In our always switched on world, artificial and LED lights signal the body to stop the release of melatonin at night. We’re all running around like little Energizer Bunny’s when we are supposed to be getting ready to sleep. We have become disconnected from the natural circadian rhythm of the rising and setting of the sun. The waking up hormone, cortisol also does double duty as a stress regulator. Pretty much any stress will raise cortisol levels, including physical, mental, emotional, psychological, chemical and toxic stressors.
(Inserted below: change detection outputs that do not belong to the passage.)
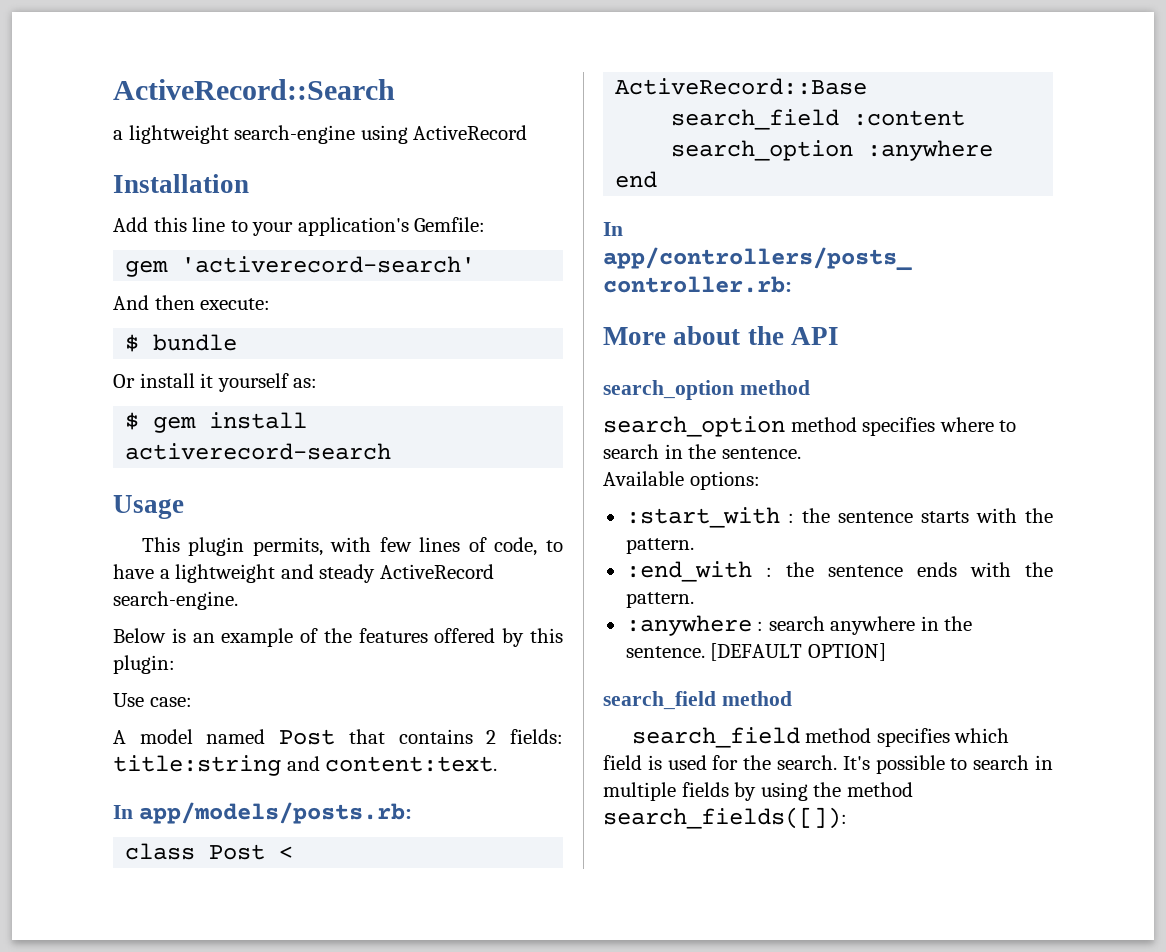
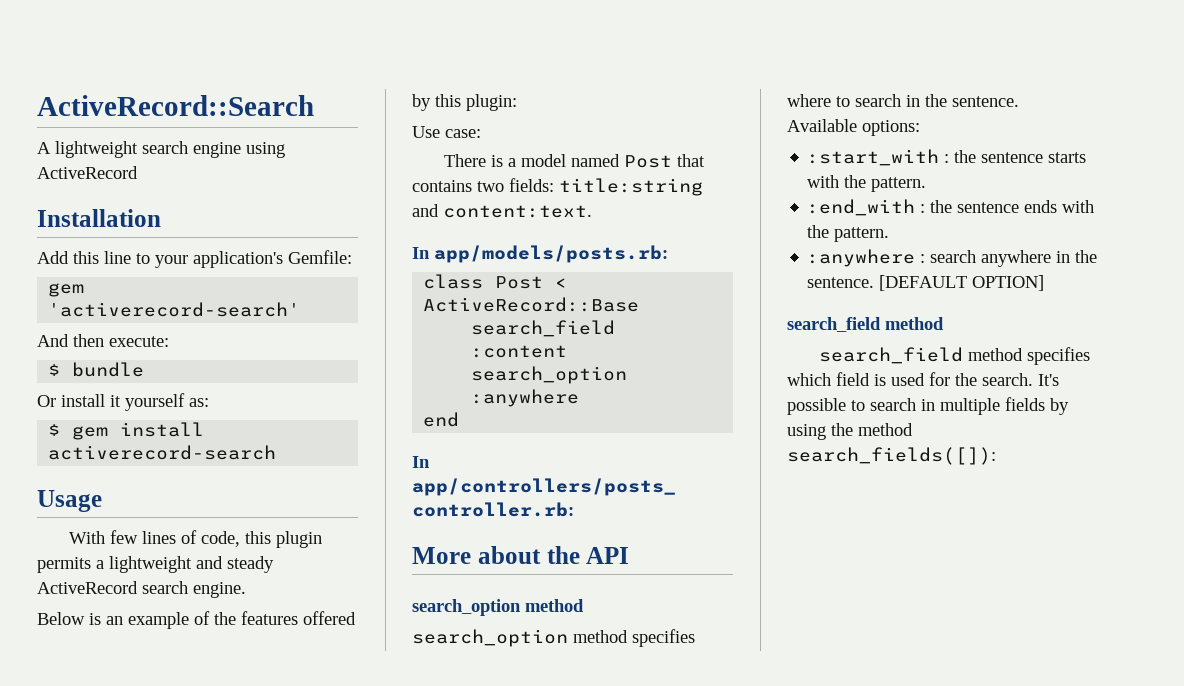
- a lightweight search-engine using ActiveRecord
+ A lightweight search engine using ActiveRecord
- This plugin permits, with few lines of code, to have a lightweight and steady ActiveRecord search-engine.
+ With few lines of code, this plugin permits a lightweight and steady ActiveRecord search engine.
- A model named Post that contains 2 fields: title:string and content:text.
+ There is a model named Post that contains two fields: title:string and content:text.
“You must learn to let go. Release the stress. You were never in control anyway.” ~ Steve Maraboli
Blood sugar problems, sleep disorders, as well as chronic infections and allergies will also cause elevated levels. Cortisol is your anti-stress hormone. It’s produced by the adrenal glands and plays an important role in regulating blood sugar and blood pressure, maintaining heart and blood vessel function, suppressing the immune system and neutralizing inflammation. Chronic stress causes a constant low level production of cortisol that creates numerous health problems.
Set Your Metabolic Clock
It’s essential for your health to get “in sync.” Circadian rhythm drives numerous key metabolic functions in your body. When it’s working correctly, the circadian system keeps you alert when you need to be and maintains sleep at night so the body can do it’s bioenergetic house cleaning. Desynchronization results in sleep-wake rhythm disorders and chronic health conditions such as obesity, diabetes, bipolar disorder, depression, and seasonal affective disorder, to name a few.
Getting some sunshine first thing in the morning is one of the best techniques to keep your circadian clock calibrated. Keeping a consistent sleep schedule is also very important. Reducing exposure to artificial and blue light at night improves hormone response which keeps you in the rhythm. Eating too close to bedtime, sends a signal to the brain to dial up digestion which desynchronizes the cycle and shuts down autophagy. Night time is probably not the best time for exercise either, for similar reasons. Is it time to get “in sync?”